*PROBLEM REQUIREMENTS:* Filter the listing for lines containing "information".

*AVAILABLE DATA:*

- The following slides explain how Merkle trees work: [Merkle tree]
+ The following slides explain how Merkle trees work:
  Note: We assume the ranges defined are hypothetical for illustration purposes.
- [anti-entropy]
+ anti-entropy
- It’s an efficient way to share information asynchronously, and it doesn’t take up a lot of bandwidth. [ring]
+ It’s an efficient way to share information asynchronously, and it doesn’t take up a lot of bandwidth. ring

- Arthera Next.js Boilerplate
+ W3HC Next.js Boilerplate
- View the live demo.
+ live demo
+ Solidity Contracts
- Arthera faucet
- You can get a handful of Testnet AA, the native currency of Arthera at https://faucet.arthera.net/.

*SOLUTION FOR THIS TASK:*
- It’s an efficient way to share information asynchronously, and it doesn’t take up a lot of bandwidth. [ring]
+ It’s an efficient way to share information asynchronously, and it doesn’t take up a lot of bandwidth. ring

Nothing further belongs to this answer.